(EXERCISE INSTRUCTIONS) From the entries below, please gather each line containing the string "spotlight".

(DATA FOR ANALYSIS)
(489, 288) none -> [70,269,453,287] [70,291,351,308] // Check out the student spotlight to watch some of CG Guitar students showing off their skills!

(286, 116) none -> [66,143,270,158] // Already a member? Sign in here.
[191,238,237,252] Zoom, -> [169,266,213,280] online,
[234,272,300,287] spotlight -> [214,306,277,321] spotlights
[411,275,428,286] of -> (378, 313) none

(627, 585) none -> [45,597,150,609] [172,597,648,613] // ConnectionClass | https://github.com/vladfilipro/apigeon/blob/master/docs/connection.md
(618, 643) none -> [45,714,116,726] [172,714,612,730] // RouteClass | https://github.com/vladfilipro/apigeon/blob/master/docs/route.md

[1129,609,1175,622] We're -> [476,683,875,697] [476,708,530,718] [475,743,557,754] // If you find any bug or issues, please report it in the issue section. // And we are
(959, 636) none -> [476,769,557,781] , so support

---

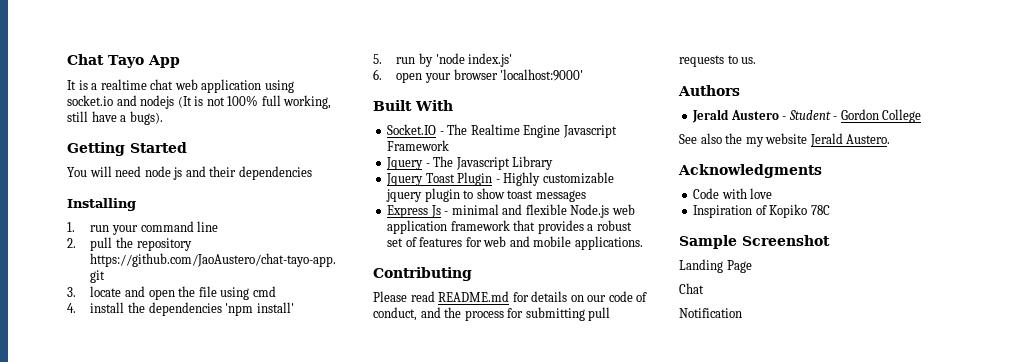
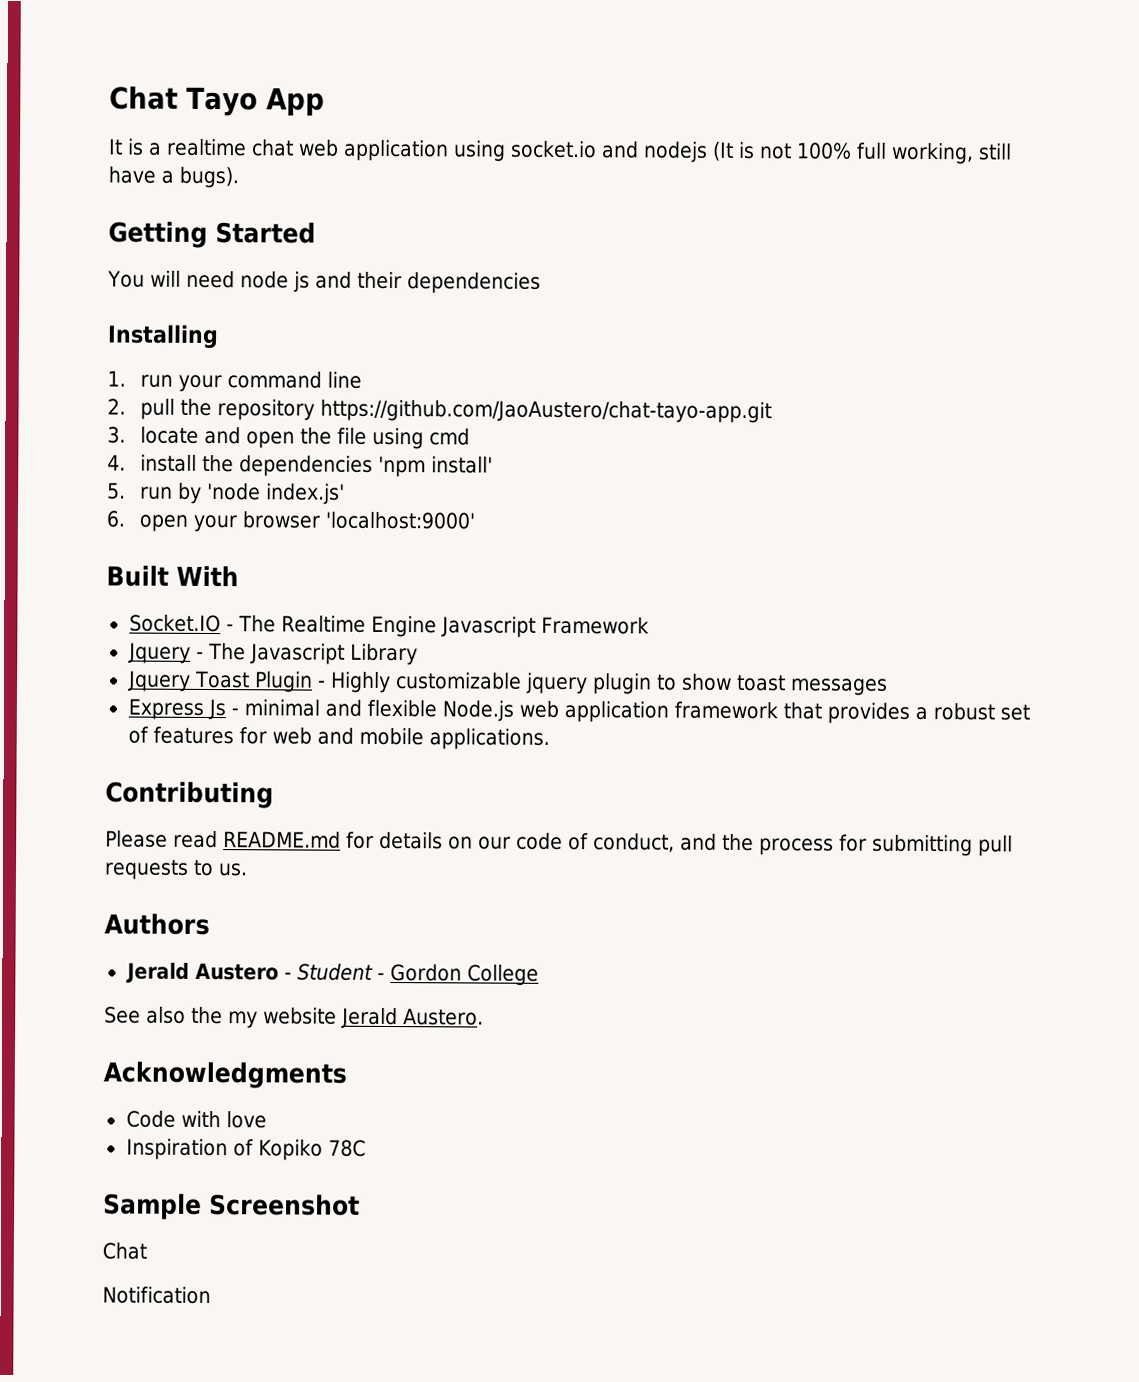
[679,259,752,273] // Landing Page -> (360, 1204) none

(RESPONSE BOX)
(489, 288) none -> [70,269,453,287] [70,291,351,308] // Check out the student spotlight to watch some of CG Guitar students showing off their skills!
[234,272,300,287] spotlight -> [214,306,277,321] spotlights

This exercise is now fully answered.